O ótimo "A Trapaça" é outra estréia de amanhã
PUBLICAÇÃO
quarta-feira, 16 de junho de 1999
Por Luiz Carlos Merten 
São Paulo, 17 (AE) - No original, o título é "The Spanish Prisioner", o prisioneiro espanhol. No Brasil é "A Trapaça". É entregar o ouro. O espectador entra no cinema sabendo que tudo aquilo que vai ver faz parte de uma maquinação. "A Trapaça" é ótimo, mas é, até certo ponto, um filme difícil de escrever. Qualquer informação ou frase a mais pode tirar a graça, antecipando os detalhes da maquinação em que o personagem de Campbell Scott é envolvido. Logo no começo, o espectador recebe as informações básicas. Scott é inventor e criou uma fórmula que poderá render uma fortuna para a empresa que o contratou. O espectador nem faz idéia do que seja essa fortuna porque quando o personagem escreve a previsão de lucro no quadro negro a atenção está nele e não no que escreve. Surge o personagem de Steve Martin, que passa a explorar a paranóia de Campbell de que talvez venha a ser enganado.

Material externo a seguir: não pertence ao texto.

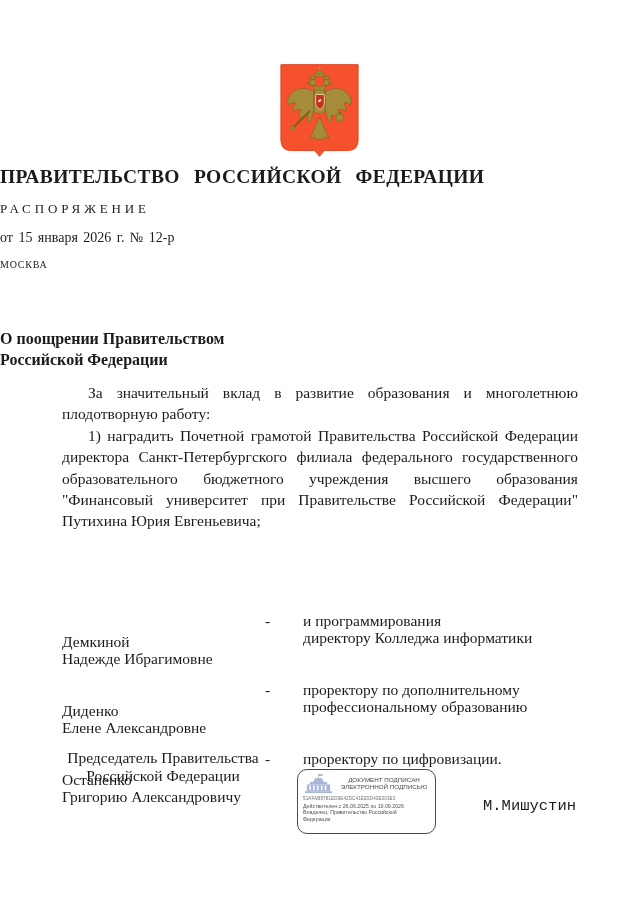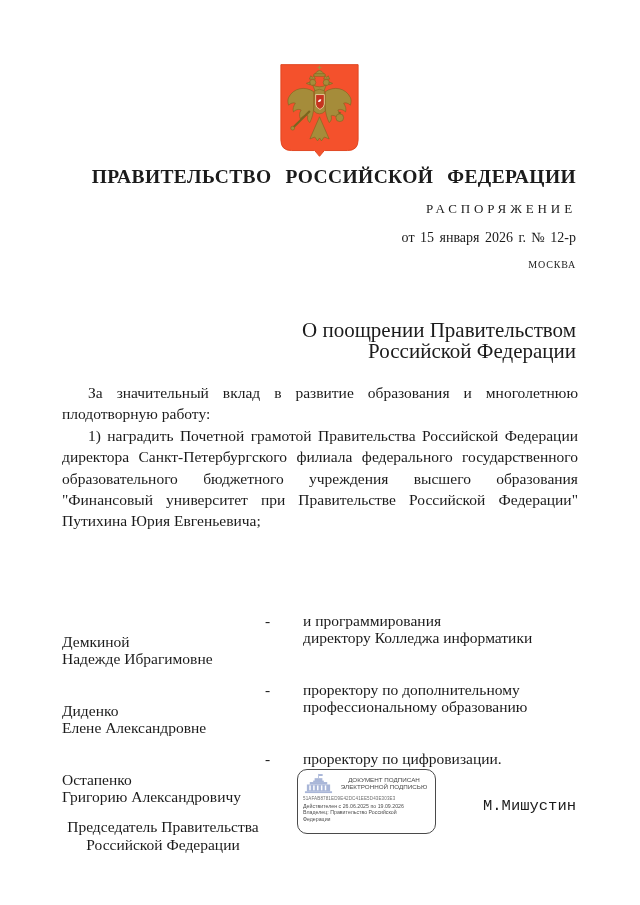--- a/index.html
+++ b/index.html
@@ -12,7 +12,7 @@
     overflow:hidden;
   }
   .abs{position:absolute;}
-  .center{left:0;width:576px;text-align:right;}
+  .center{left:0;width:576px;text-align:left;}
 
   .coat{left:278px;top:62px;width:83px;height:96px;}
 

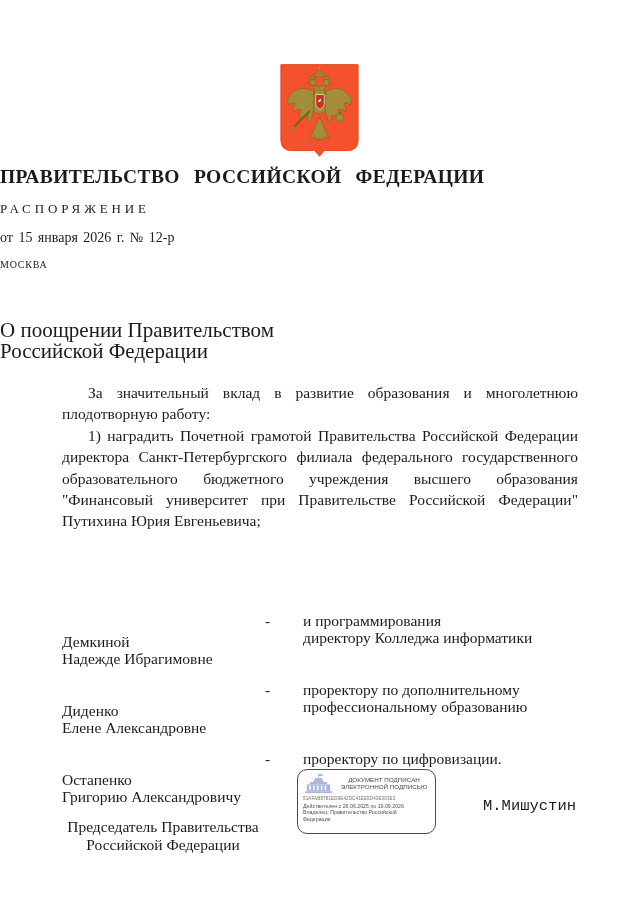--- a/index.html
+++ b/index.html
@@ -30,7 +30,7 @@
     top:259px;font-size:10px;letter-spacing:0.08em;
   }
   .doc-title{
-    top:320px;font-size:21px;font-weight:normal;line-height:21px;
+    top:328px;font-size:16px;font-weight:bold;line-height:21px;
   }
 
   .body-text{

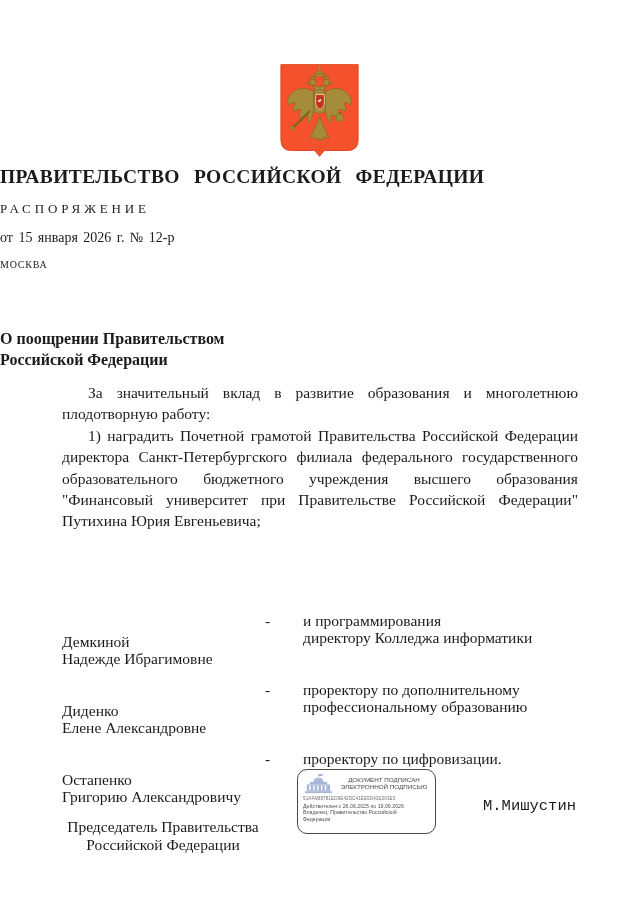--- a/index.html
+++ b/index.html
@@ -47,7 +47,7 @@
   .award-pos{width:255px;}
 
   .sig-left{
-    left:60px;top:818px;width:206px;text-align:center;
+    left:60px;top:749px;width:206px;text-align:center;
     font-size:15.5px;line-height:17.5px;
   }
   .sig-name{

Roteirista consagrado, grande autor de teatro, David Mamet é especialista em tecer tramas sinuosas em que as coisas raramente são o que parecem ser. Faz isto para discutir o vazio existencial e os equívocos a que pode chegar o isolamento humano. Basta lembrar de "Jogo de Emoções" e "Homicídio". "A Trapaça" segue a linha dos dois. Numa vertente mais clássica, ele acaba de fazer "The Winslow Boy", que estreou no Festival de Cannes. Baseado na peça de Terence Rattigan, é outra expressiva demonstração do talento do autor.